- [AIM OF THE TASK]
Below are the records; copy every line in them that holds the string "body".

▼

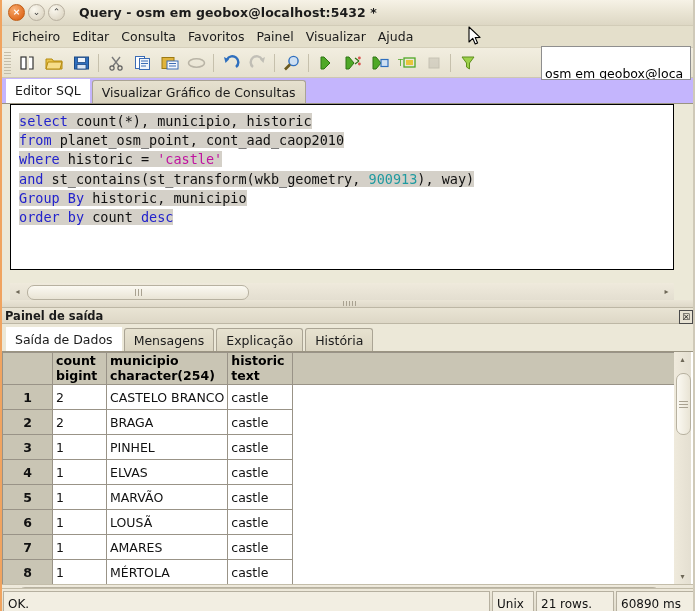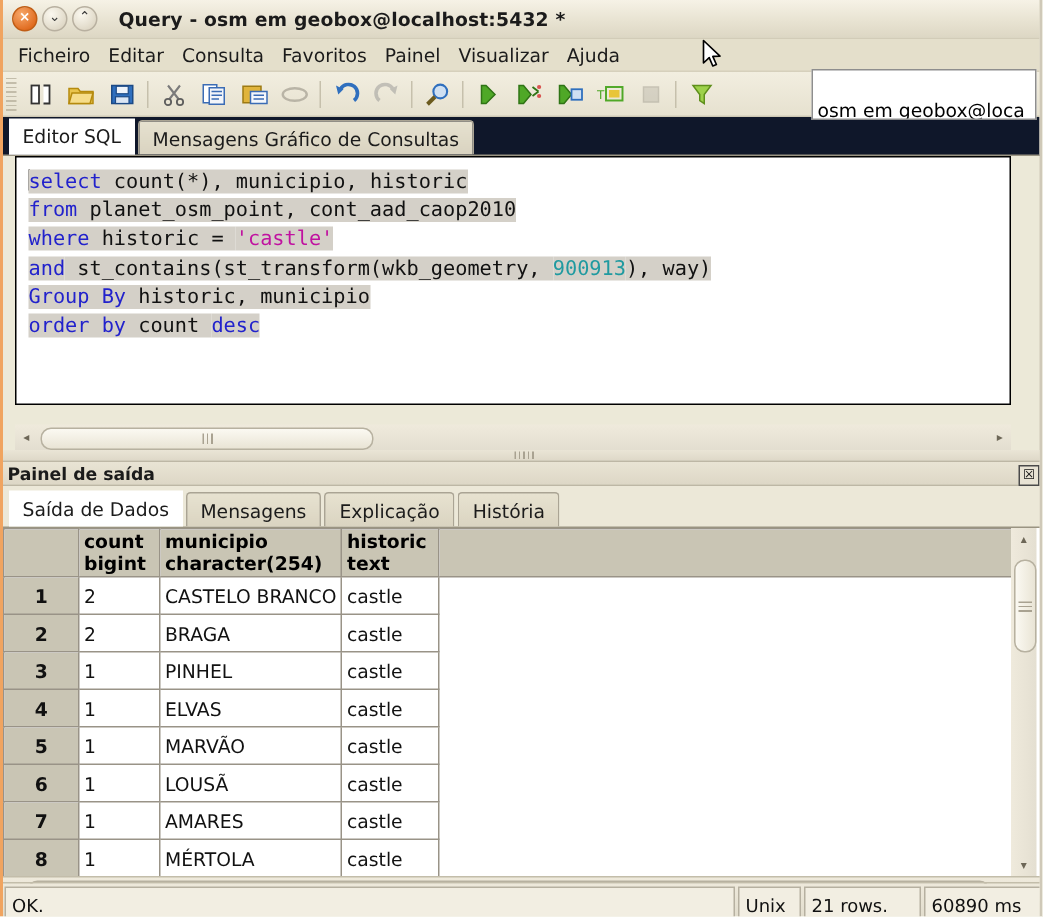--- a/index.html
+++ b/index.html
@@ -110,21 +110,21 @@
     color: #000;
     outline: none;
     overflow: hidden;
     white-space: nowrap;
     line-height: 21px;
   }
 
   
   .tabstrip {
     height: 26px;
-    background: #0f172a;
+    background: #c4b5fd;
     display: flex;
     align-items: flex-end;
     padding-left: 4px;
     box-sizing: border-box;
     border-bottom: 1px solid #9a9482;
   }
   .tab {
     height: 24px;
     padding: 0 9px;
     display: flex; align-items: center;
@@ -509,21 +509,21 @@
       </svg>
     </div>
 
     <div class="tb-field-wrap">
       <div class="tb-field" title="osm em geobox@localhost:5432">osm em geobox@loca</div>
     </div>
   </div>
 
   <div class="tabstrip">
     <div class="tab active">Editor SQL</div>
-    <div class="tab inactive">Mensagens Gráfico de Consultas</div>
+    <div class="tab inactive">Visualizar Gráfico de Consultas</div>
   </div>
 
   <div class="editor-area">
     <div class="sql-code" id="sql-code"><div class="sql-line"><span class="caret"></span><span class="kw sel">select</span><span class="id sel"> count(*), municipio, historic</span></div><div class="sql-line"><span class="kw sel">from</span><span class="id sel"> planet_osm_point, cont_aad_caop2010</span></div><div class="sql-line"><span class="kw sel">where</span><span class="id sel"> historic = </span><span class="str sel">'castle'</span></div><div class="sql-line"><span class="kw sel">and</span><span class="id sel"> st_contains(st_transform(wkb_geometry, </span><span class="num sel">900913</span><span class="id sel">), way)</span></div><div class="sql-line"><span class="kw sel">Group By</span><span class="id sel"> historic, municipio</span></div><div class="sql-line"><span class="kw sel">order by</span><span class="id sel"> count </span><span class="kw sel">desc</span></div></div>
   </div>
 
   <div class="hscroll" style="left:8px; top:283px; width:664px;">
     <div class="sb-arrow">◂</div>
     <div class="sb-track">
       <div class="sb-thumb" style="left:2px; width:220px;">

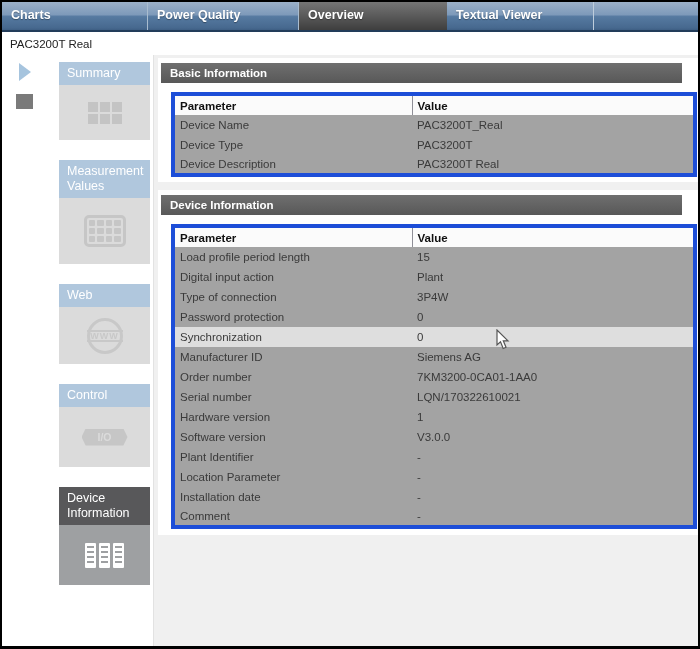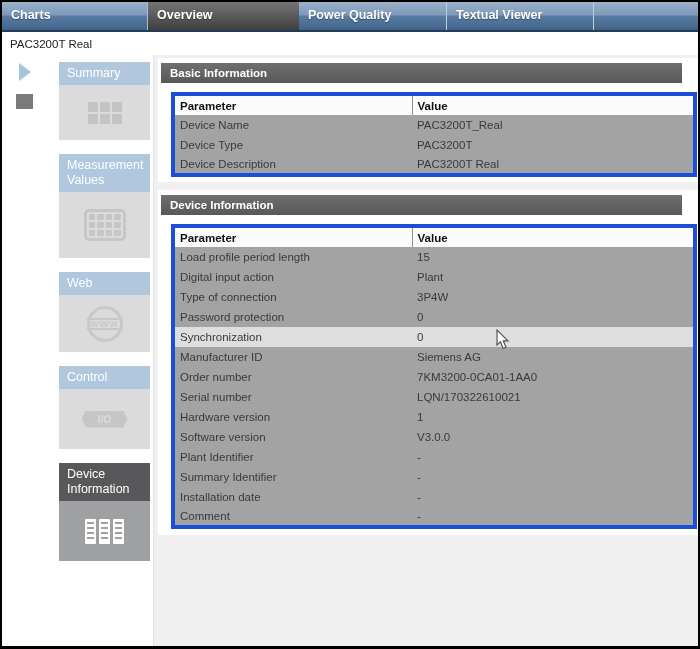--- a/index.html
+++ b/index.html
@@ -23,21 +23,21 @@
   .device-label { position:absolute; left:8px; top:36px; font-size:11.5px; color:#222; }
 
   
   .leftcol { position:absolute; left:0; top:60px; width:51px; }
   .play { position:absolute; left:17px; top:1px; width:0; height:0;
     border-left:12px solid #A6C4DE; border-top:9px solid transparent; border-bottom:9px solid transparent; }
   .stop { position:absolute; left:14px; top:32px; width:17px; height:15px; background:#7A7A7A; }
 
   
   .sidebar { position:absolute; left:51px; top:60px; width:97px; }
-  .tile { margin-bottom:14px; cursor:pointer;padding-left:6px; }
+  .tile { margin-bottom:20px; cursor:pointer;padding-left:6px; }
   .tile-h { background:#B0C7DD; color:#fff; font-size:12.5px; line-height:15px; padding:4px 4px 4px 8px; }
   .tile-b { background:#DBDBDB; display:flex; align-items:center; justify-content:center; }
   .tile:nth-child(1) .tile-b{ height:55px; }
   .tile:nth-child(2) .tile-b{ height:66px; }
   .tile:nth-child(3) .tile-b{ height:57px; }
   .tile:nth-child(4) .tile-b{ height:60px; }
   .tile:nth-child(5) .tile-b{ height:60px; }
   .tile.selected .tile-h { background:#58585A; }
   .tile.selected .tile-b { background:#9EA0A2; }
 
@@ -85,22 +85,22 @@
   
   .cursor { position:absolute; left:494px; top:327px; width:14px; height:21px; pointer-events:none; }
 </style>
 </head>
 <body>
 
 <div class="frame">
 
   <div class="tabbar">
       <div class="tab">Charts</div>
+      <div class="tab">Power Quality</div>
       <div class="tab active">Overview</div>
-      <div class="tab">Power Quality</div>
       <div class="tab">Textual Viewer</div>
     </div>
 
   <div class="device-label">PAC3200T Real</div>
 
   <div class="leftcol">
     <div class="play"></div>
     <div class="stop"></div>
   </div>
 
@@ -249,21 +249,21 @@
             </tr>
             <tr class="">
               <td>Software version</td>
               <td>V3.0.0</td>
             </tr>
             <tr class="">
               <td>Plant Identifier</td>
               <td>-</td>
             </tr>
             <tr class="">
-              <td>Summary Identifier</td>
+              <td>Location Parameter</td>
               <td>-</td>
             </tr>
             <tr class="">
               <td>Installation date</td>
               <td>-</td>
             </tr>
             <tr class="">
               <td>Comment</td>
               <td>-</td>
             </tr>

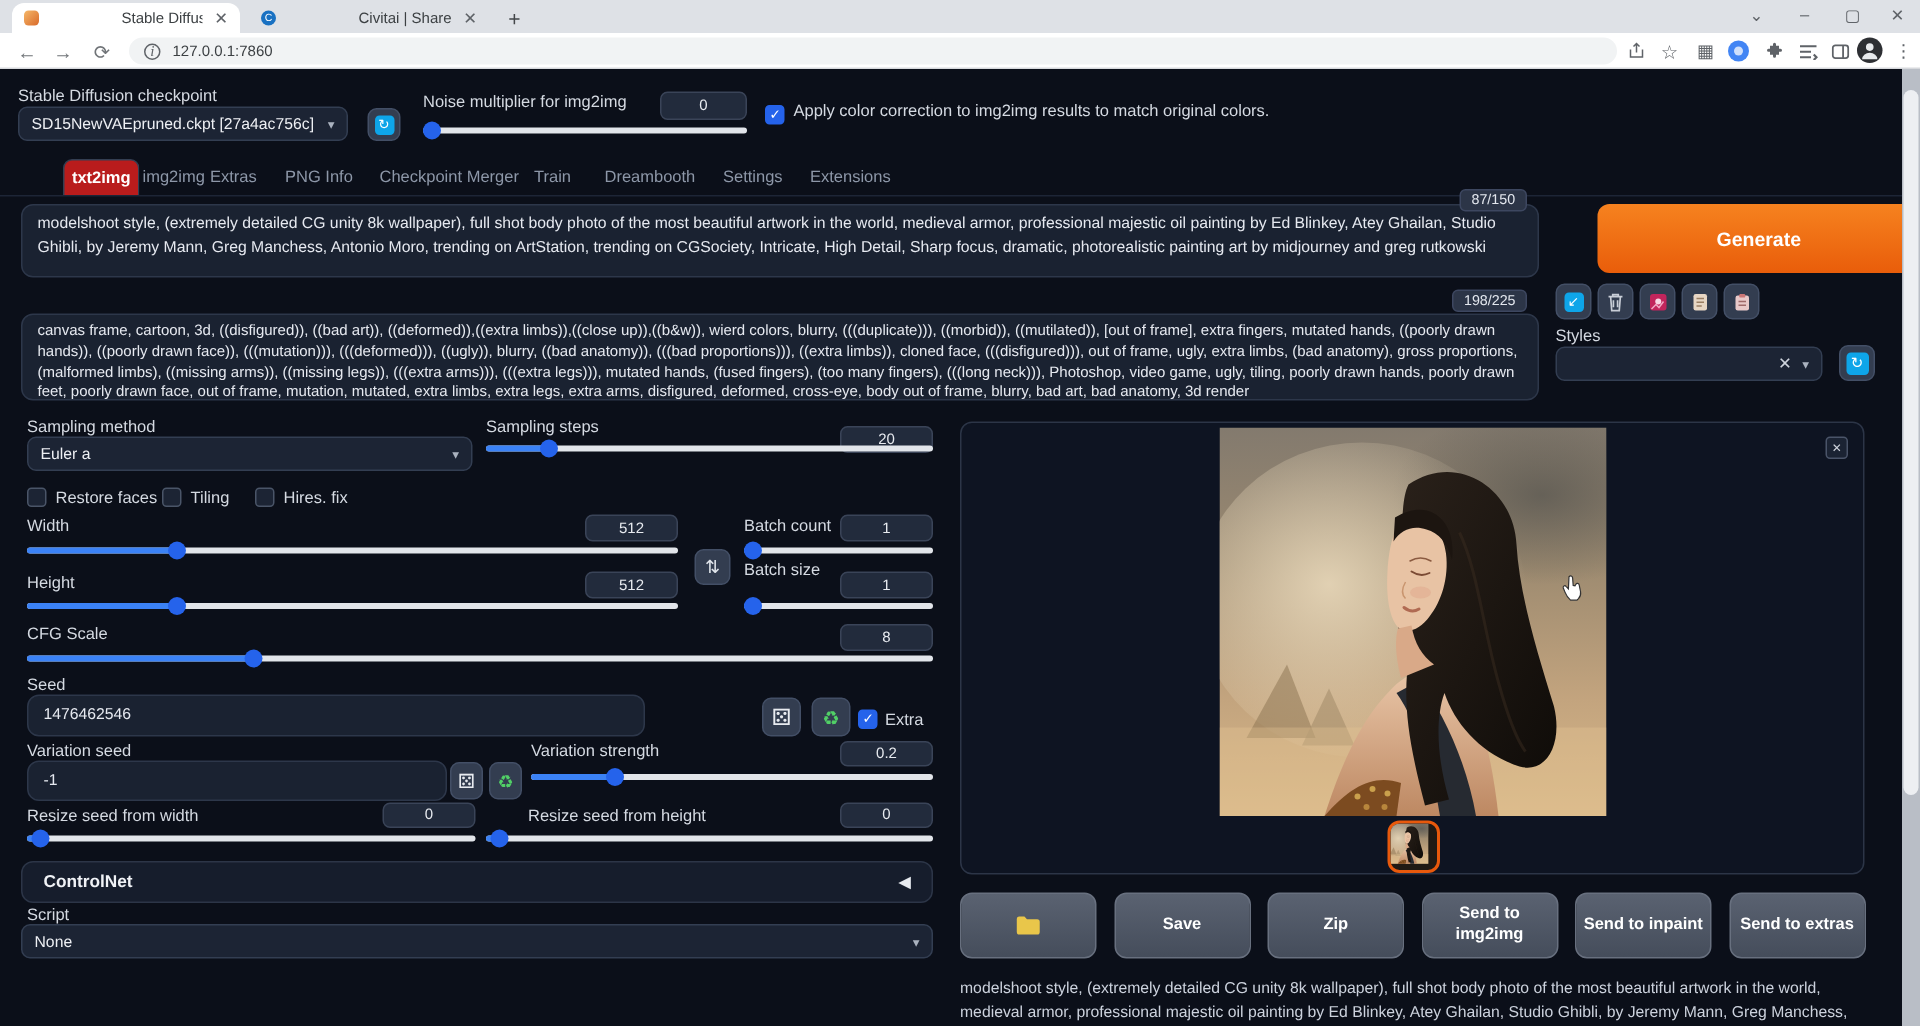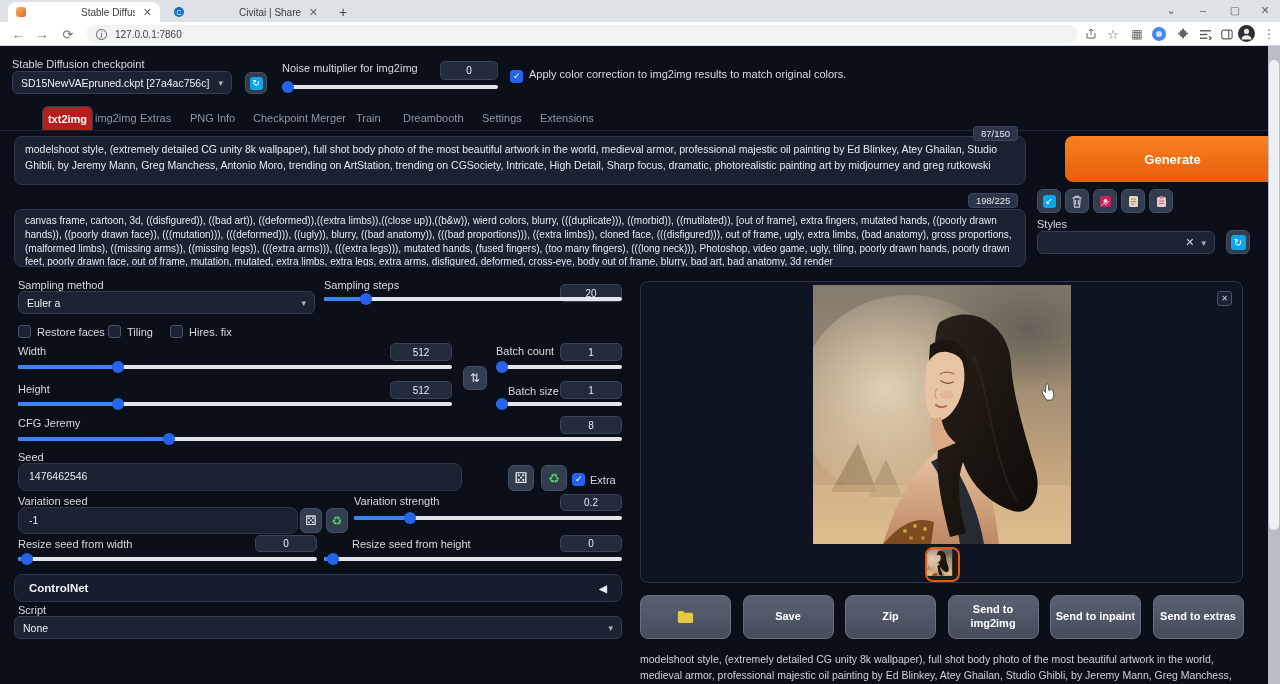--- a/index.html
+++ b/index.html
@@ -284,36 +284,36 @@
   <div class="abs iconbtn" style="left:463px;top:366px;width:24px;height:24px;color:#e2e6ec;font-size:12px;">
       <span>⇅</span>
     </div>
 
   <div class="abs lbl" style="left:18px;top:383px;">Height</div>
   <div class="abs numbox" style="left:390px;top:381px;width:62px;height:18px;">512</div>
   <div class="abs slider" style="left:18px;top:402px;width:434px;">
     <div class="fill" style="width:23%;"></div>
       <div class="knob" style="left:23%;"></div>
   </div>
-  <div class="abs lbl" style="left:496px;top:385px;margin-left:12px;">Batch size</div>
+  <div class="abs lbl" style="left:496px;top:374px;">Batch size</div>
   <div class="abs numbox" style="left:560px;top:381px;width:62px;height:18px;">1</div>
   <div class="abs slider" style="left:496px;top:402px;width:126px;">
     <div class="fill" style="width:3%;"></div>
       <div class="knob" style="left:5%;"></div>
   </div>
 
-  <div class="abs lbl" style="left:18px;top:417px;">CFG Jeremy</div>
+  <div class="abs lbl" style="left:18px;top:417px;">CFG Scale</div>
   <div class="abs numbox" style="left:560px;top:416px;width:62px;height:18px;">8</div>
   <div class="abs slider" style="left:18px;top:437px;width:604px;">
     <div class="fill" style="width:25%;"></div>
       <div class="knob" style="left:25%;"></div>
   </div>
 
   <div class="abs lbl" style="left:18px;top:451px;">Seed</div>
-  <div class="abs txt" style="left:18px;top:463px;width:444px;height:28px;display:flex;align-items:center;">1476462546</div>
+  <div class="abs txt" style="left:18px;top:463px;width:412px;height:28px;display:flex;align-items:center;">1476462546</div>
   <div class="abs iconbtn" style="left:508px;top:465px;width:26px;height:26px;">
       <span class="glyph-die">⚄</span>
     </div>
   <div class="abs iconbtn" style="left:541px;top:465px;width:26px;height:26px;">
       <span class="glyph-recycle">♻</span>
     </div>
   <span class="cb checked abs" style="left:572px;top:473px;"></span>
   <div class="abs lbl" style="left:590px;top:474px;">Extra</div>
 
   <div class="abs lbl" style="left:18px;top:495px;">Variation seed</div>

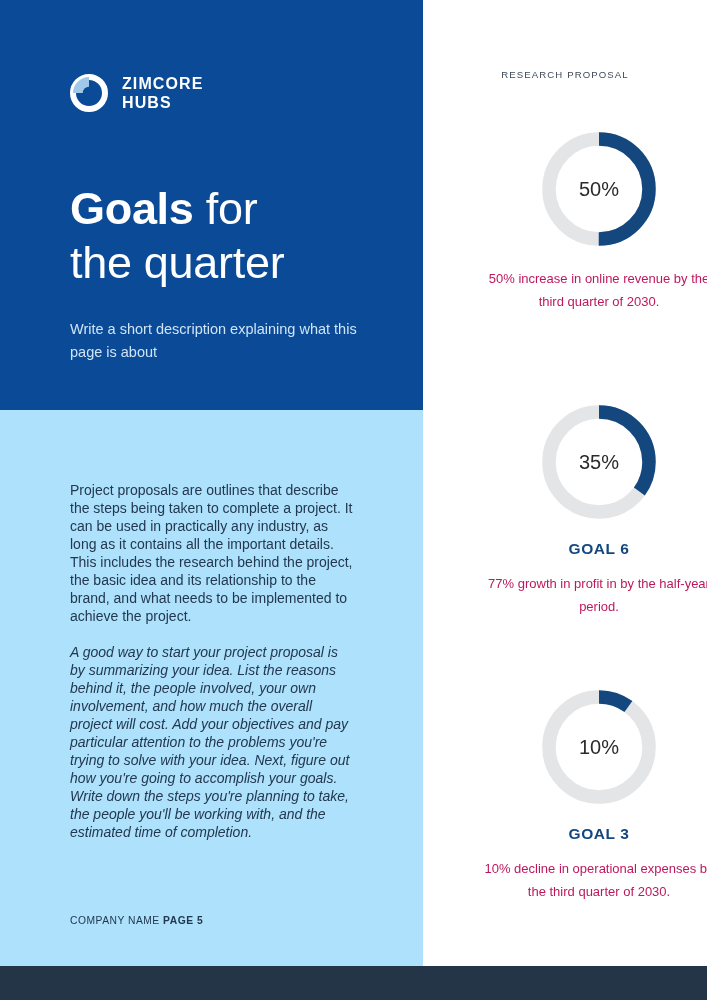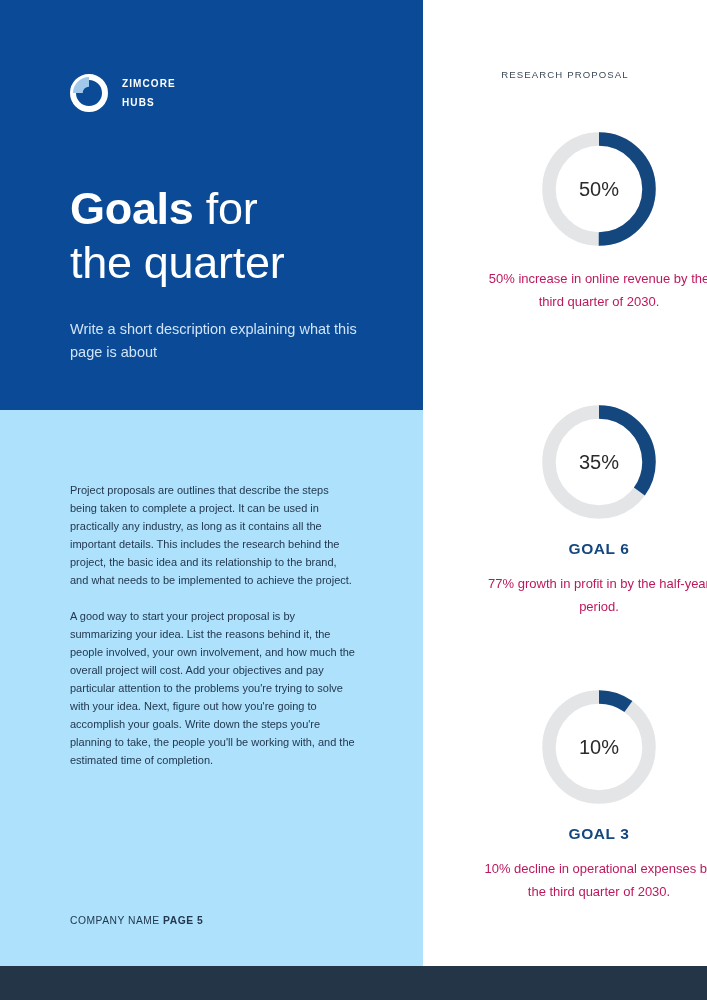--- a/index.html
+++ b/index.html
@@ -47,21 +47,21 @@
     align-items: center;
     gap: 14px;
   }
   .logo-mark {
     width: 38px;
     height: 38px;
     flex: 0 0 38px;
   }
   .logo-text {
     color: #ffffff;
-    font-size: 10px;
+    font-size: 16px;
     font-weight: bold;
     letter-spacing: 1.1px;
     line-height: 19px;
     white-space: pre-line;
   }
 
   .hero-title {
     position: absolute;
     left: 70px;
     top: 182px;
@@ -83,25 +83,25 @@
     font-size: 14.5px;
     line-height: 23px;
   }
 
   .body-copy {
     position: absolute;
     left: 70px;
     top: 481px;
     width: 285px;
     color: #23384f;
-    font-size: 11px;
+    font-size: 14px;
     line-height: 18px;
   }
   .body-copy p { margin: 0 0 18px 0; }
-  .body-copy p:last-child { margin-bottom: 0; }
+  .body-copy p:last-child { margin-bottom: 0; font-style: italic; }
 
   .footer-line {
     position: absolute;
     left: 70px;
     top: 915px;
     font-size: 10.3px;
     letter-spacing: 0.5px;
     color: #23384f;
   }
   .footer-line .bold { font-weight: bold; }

▲

- [OUTPUT OF THE TASK]
 <body>
   .body-copy {
   .body-copy p { margin: 0 0 18px 0; }
-  .body-copy p:last-child { margin-bottom: 0; }
+  .body-copy p:last-child { margin-bottom: 0; font-style: italic; }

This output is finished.